# [PROBLEM]
Reproduce exactly, from the data that follows, the line with "- 2. remove", the line with "10.9.1.2.aa-1: Floor revoke request", and every line that lies between them.

- Opening Delimiter -

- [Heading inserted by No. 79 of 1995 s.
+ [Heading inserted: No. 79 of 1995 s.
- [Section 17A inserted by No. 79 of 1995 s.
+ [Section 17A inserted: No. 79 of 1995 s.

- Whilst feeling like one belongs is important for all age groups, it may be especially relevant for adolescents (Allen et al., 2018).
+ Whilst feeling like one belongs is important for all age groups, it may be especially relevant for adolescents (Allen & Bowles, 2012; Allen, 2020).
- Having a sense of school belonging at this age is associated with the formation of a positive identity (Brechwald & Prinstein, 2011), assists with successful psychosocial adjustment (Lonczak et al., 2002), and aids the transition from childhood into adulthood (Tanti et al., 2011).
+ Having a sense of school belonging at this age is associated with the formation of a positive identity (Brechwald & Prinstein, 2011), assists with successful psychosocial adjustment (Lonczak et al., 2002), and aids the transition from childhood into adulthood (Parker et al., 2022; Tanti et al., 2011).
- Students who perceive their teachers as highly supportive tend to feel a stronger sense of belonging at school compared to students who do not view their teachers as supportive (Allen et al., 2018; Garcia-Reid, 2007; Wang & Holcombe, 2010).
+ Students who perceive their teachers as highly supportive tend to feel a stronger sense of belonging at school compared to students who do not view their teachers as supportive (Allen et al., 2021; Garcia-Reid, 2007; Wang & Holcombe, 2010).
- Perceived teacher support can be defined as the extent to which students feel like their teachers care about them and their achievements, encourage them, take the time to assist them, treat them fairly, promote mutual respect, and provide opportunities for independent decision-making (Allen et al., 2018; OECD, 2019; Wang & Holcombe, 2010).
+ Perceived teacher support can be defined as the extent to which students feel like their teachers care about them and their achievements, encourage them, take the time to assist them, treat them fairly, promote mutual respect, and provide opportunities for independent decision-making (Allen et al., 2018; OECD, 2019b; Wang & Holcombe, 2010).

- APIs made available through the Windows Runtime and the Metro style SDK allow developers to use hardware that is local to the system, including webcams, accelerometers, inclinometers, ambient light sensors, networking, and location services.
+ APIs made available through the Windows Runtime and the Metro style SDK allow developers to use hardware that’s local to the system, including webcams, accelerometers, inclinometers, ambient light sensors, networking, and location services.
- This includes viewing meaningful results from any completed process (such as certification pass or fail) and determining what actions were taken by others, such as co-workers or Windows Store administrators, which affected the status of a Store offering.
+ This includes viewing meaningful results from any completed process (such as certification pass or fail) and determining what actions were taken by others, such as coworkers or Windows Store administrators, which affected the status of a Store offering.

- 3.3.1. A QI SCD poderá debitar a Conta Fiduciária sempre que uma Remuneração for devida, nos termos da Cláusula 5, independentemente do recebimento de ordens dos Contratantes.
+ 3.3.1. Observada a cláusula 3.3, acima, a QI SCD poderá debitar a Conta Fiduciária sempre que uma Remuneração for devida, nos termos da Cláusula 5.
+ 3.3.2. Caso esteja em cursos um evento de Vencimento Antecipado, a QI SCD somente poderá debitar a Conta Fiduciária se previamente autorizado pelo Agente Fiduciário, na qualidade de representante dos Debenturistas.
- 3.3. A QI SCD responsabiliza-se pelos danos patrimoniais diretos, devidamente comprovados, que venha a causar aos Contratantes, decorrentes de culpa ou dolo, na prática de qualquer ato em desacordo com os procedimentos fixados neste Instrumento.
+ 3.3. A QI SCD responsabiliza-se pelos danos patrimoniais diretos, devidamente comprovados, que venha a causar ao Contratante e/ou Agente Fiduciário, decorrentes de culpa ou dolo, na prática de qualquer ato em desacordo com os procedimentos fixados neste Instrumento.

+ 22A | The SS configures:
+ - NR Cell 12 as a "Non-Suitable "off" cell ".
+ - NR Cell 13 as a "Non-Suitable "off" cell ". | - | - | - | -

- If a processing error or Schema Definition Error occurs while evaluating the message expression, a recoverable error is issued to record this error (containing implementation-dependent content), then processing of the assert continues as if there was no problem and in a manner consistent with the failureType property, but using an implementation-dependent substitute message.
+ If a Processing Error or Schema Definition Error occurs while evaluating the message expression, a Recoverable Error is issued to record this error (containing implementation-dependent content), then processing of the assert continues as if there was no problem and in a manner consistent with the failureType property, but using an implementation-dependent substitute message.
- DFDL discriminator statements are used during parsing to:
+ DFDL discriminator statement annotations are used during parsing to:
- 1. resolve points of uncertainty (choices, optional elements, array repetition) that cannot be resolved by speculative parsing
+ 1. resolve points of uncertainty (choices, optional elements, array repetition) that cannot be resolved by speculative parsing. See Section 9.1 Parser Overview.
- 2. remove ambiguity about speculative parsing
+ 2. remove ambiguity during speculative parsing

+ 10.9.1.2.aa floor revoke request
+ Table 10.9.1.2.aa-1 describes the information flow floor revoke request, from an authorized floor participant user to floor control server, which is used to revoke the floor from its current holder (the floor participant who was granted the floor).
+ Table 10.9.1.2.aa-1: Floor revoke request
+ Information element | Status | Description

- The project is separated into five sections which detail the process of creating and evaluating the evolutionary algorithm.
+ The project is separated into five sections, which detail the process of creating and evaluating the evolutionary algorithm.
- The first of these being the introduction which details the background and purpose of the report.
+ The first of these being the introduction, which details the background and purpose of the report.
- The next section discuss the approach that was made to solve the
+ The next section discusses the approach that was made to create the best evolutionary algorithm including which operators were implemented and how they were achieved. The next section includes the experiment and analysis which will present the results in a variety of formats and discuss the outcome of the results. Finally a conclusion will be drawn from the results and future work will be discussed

- Closing Delimiter -

# [EXERCISE OUTPUT]
- 2. remove ambiguity about speculative parsing
+ 2. remove ambiguity during speculative parsing

+ 10.9.1.2.aa floor revoke request
+ Table 10.9.1.2.aa-1 describes the information flow floor revoke request, from an authorized floor participant user to floor control server, which is used to revoke the floor from its current holder (the floor participant who was granted the floor).
+ Table 10.9.1.2.aa-1: Floor revoke request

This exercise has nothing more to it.